The same set of issues won’t necessarily work in other contested congressional districts but the process will.  Democrats need to build their policy agenda from the bottom up; they need to reflect the wishes of their constituents.

Some Democrats yearns for strong national leadership; they want the Democratic agenda to be established in Washington and then promulgated to Dems –  cast down as “pearls before swine.”  That’s the old way.  That doesn’t work.  (That’s what Republicans continue to do.)

At the national level, Democrats need to agree on values and principles.  They must unite on values such as empathy, caring, and responsibility.  They should agree on principles such as equity, equality, and Democracy.  Then they should recruit young progressive candidates and trust them to run their own campaigns based upon issues that resonate with their voters.

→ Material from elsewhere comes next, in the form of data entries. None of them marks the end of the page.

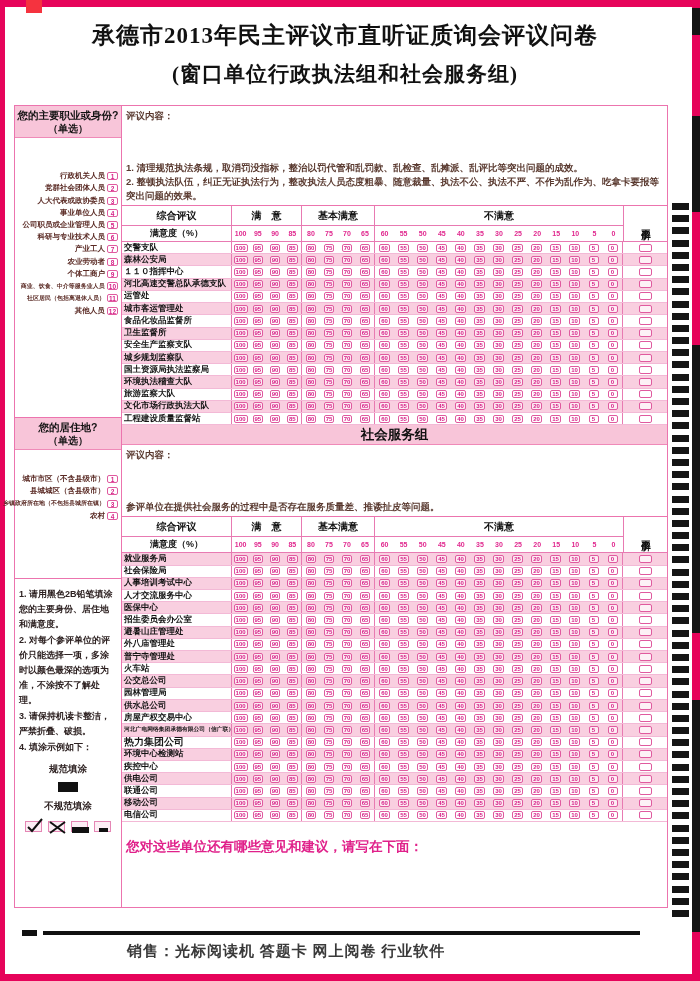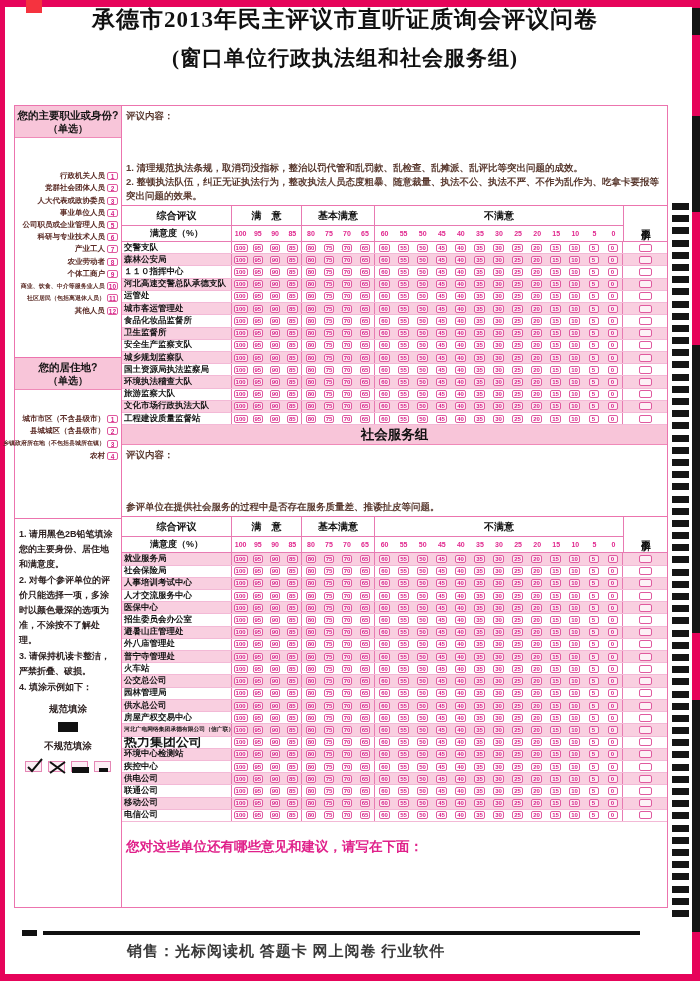"承德市2013年民主评议市直听证质询会评议问卷" .title-block { top: 4px -> 20px }
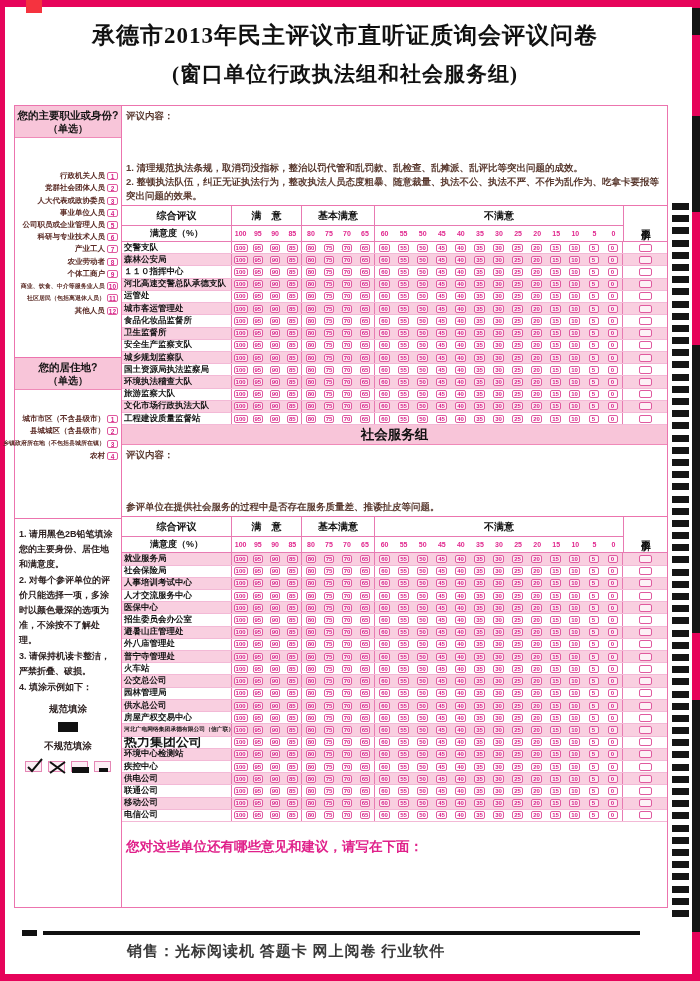"行政机关人员" .occ-opts { height: 220px -> 280px }
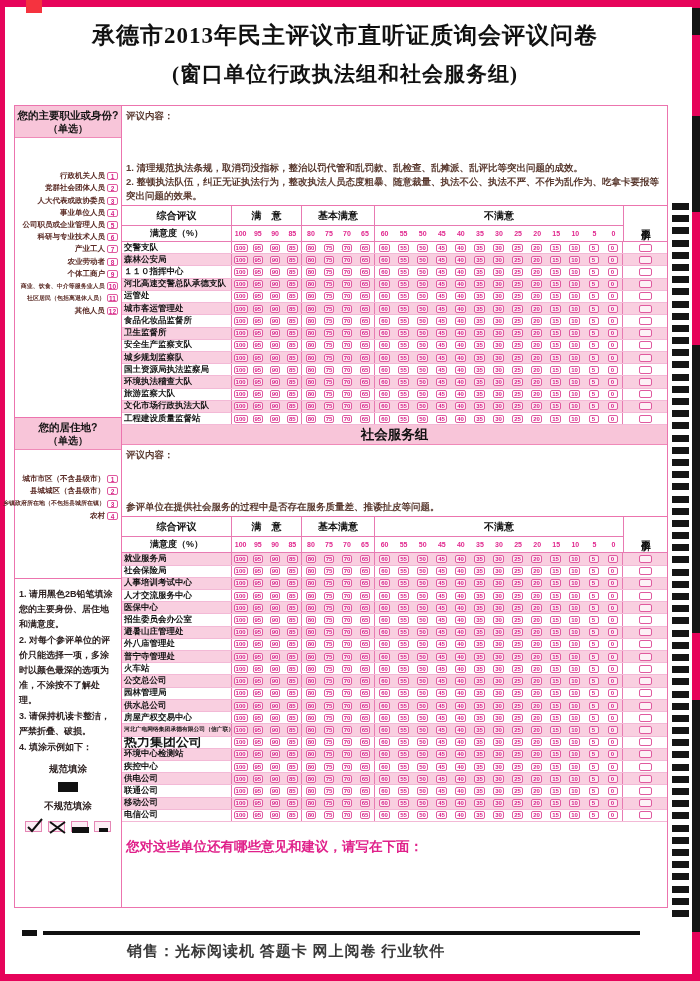"热力集团公司" div.ur-name { font-size: 13px -> 10px }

In November, Progressive Democratic candidates can beat Republican mini-Trumps. Alexandria Ocasio-Cortez in New York.  M.J. Hegar running for Congress in Texas’ 31st congressional district (https://www.cbsnews.com/news/after-viral-ad-can-texas-dem-really-win-in-conservative-district/ ).  Beto O’Rourke running for the Senate in Texas (https://www.vanityfair.com/news/2017/05/beto-orourke-ted-cruz-texas-senate-2018).  And Stacey Abrams running for Governor in Georgia (https://www.nytimes.com/2018/05/22/us/politics/georgia-primary-abrams-results.html ).  To name only a few exciting candidates.

Cheer up Democrats.  Get out of bed and start organizing to win.